▶ WHAT THE EXERCISE ASKS: Scan each line of the records for the word "première" and extract the ones that have it.

▶ SUPPLIED INFORMATION:

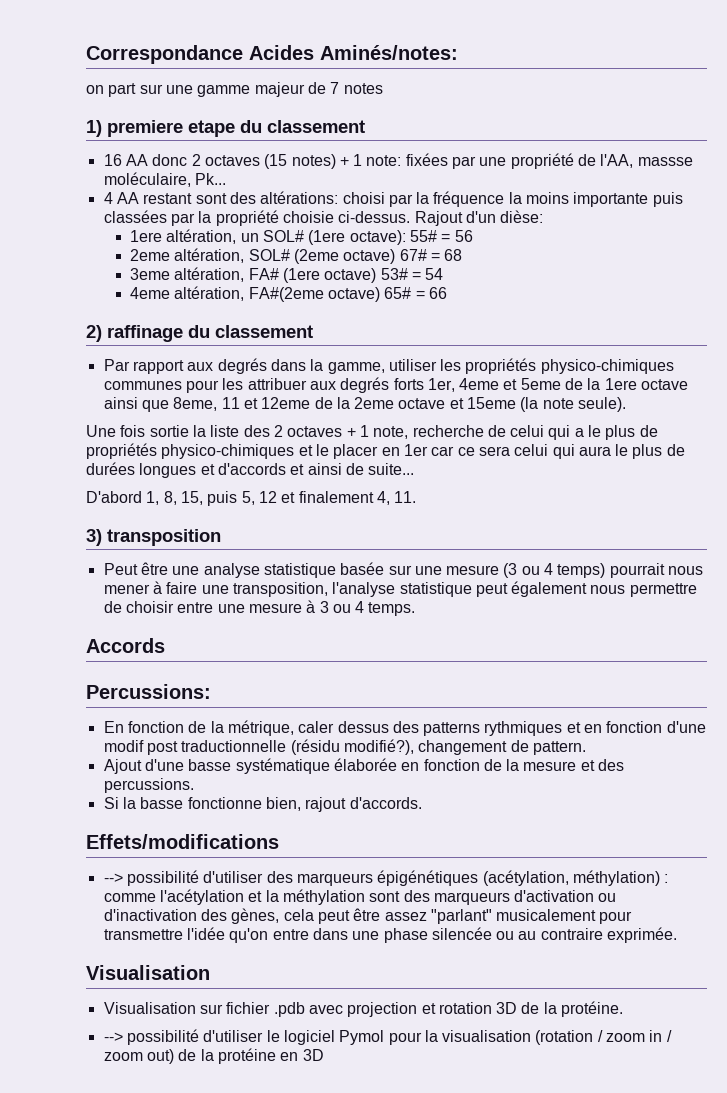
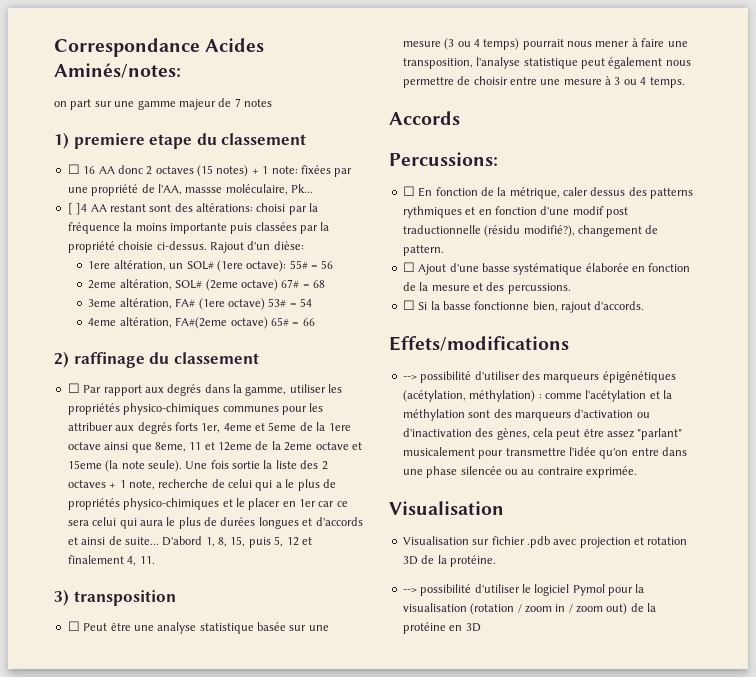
(365, 126) none -> [67,164,80,174] ☐
[103,192,113,204] 4 -> [67,203,88,215] [ ]4
(313, 331) none -> [67,383,80,393] ☐
(627, 404) // -> (182, 466) none
(415, 469) // -> (159, 541) none
(221, 537) none -> [67,621,80,631] ☐
(211, 691) none -> [402,186,415,196] ☐
(586, 748) none -> [402,262,415,272] ☐
(194, 785) none -> [402,300,415,310] ☐

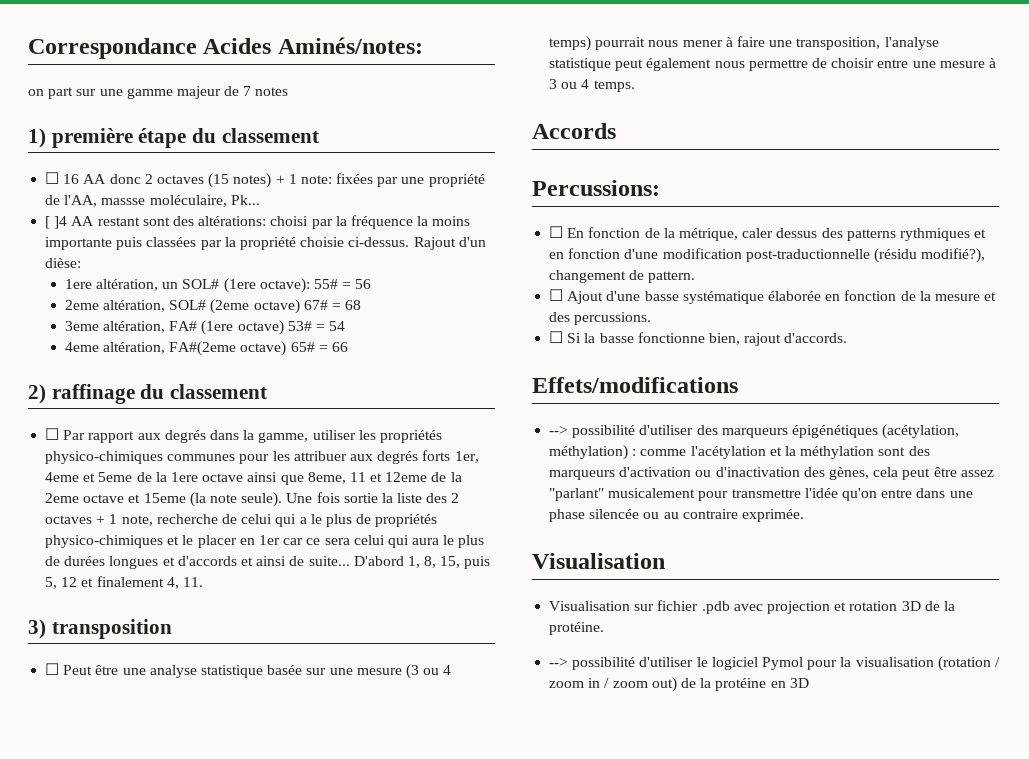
[73,133,193,149] premiere etape -> [51,128,187,148] première étape
[572,206,628,218] [402,225,481,234] modif post traductionnelle -> [662,248,870,262] modification post-traductionnelle

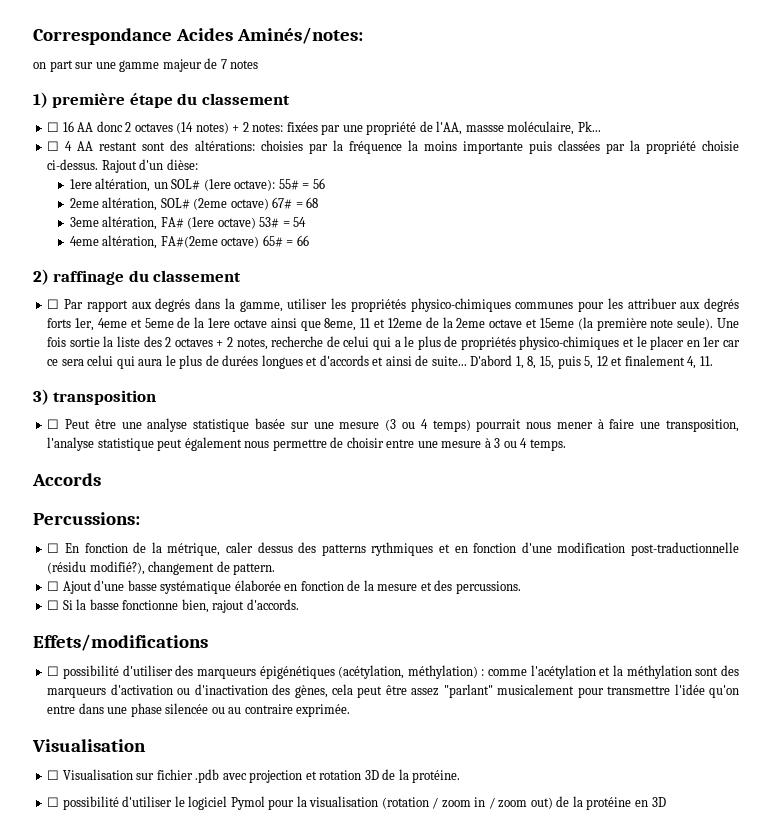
[208,173,230,188] (15 -> [176,122,194,134] (14
[288,174,332,184] 1 note: -> [242,122,284,132] 2 notes:
[45,216,68,229] [ ]4 -> [47,141,73,151] ☐ 4
[270,216,309,226] choisi -> [260,140,303,151] choisies
(206, 499) none -> [596,318,647,331] première
[109,514,153,526] 1 note, -> [227,337,268,350] 2 notes,
[549,426,569,435] --> -> [47,666,60,676] ☐
(665, 561) none -> [47,770,60,780] ☐
[549,658,569,667] --> -> [47,797,60,807] ☐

▶ ANSWER SPACE:
[73,133,193,149] premiere etape -> [51,128,187,148] première étape
(206, 499) none -> [596,318,647,331] première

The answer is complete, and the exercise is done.